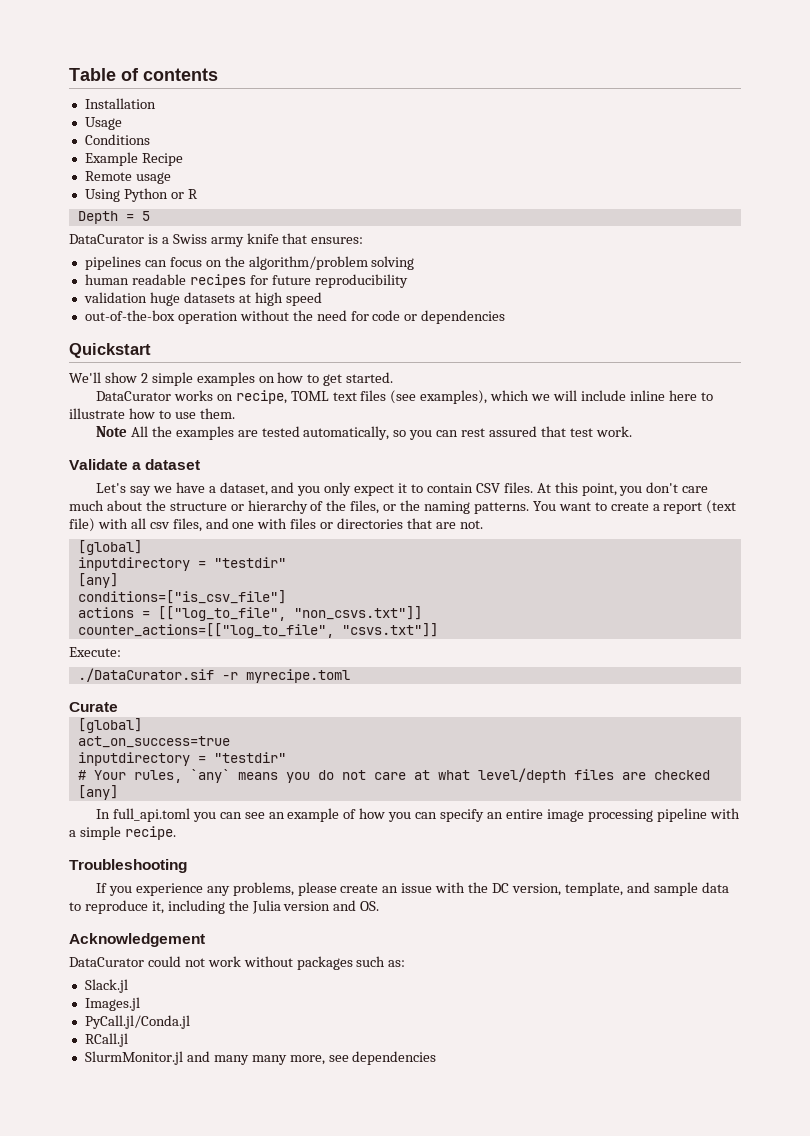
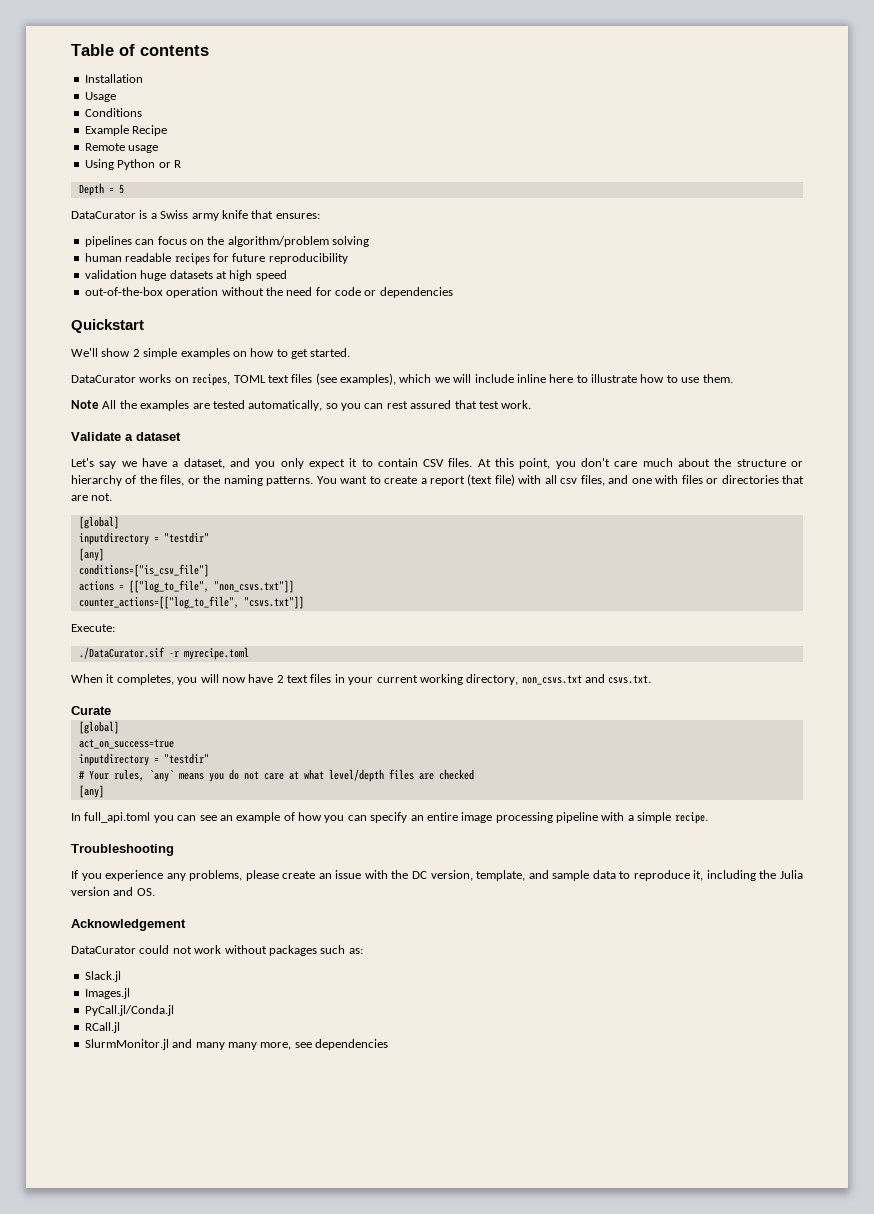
- DataCurator works on recipe, TOML text files (see examples), which we will include inline here to illustrate how to use them.
+ DataCurator works on recipes, TOML text files (see examples), which we will include inline here to illustrate how to use them.
+ When it completes, you will now have 2 text files in your current working directory, non_csvs.txt and csvs.txt.

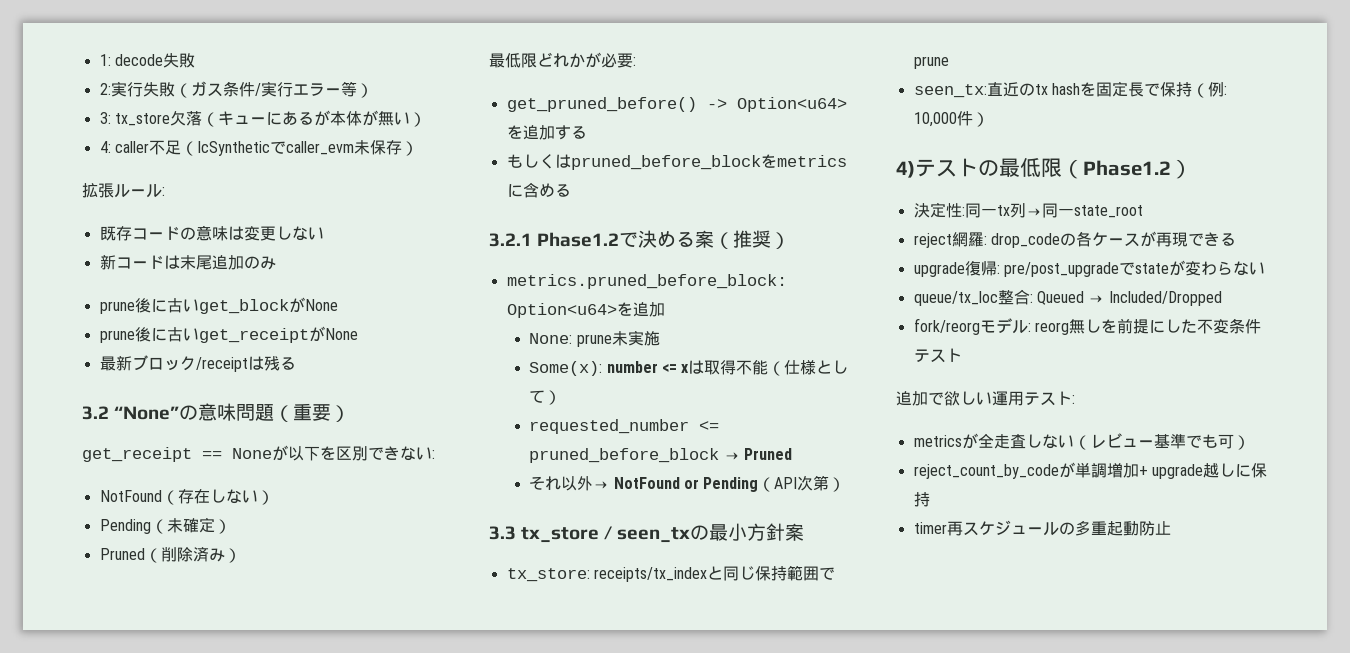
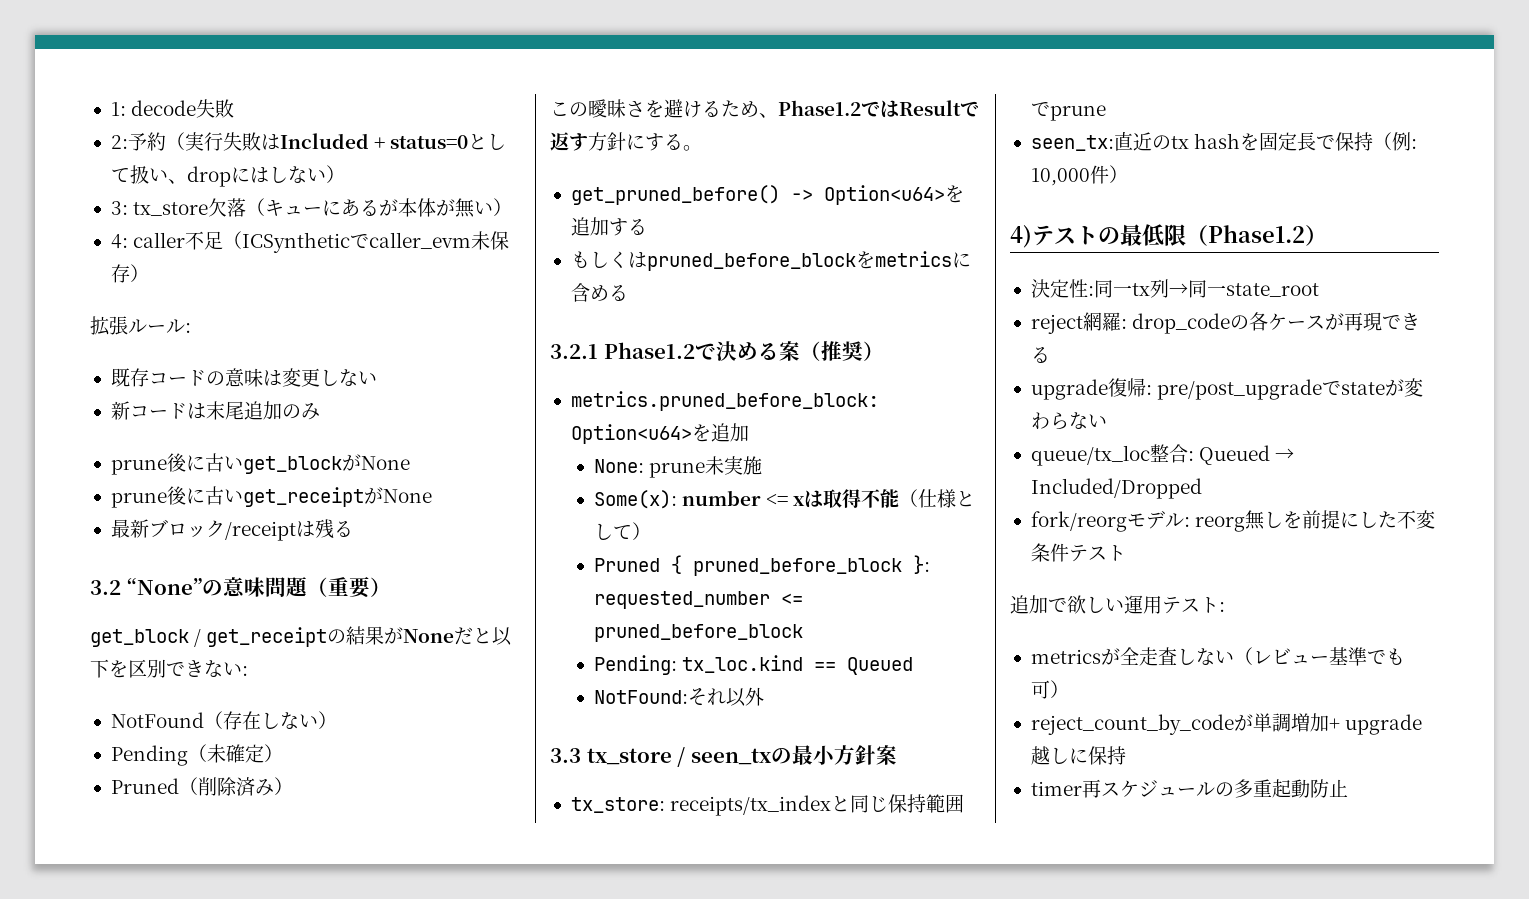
- 2:実行失敗（ガス条件/実行エラー等）
+ 2:予約（実行失敗はIncluded + status=0として扱い、dropにはしない）
- 4: caller不足（IcSyntheticでcaller_evm未保存）
+ 4: caller不足（ICSyntheticでcaller_evm未保存）
- get_receipt == Noneが以下を区別できない:
+ get_block / get_receiptの結果がNoneだと以下を区別できない:
- 最低限どれかが必要:
+ この曖昧さを避けるため、Phase1.2ではResultで返す方針にする。
- requested_number <= pruned_before_block → Pruned
- それ以外→ NotFound or Pending（API次第）
+ Pruned { pruned_before_block }: requested_number <= pruned_before_block
+ Pending: tx_loc.kind == Queued
+ NotFound:それ以外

++++++++

## Your objective
Your answer should consist only of the lines from the one with "- 2:実行失敗（ガス条件/実行エラー等）" through the end of the data above, reproduced exactly.

## Solved problem
- 2:実行失敗（ガス条件/実行エラー等）
+ 2:予約（実行失敗はIncluded + status=0として扱い、dropにはしない）
- 4: caller不足（IcSyntheticでcaller_evm未保存）
+ 4: caller不足（ICSyntheticでcaller_evm未保存）
- get_receipt == Noneが以下を区別できない:
+ get_block / get_receiptの結果がNoneだと以下を区別できない:
- 最低限どれかが必要:
+ この曖昧さを避けるため、Phase1.2ではResultで返す方針にする。
- requested_number <= pruned_before_block → Pruned
- それ以外→ NotFound or Pending（API次第）
+ Pruned { pruned_before_block }: requested_number <= pruned_before_block
+ Pending: tx_loc.kind == Queued
+ NotFound:それ以外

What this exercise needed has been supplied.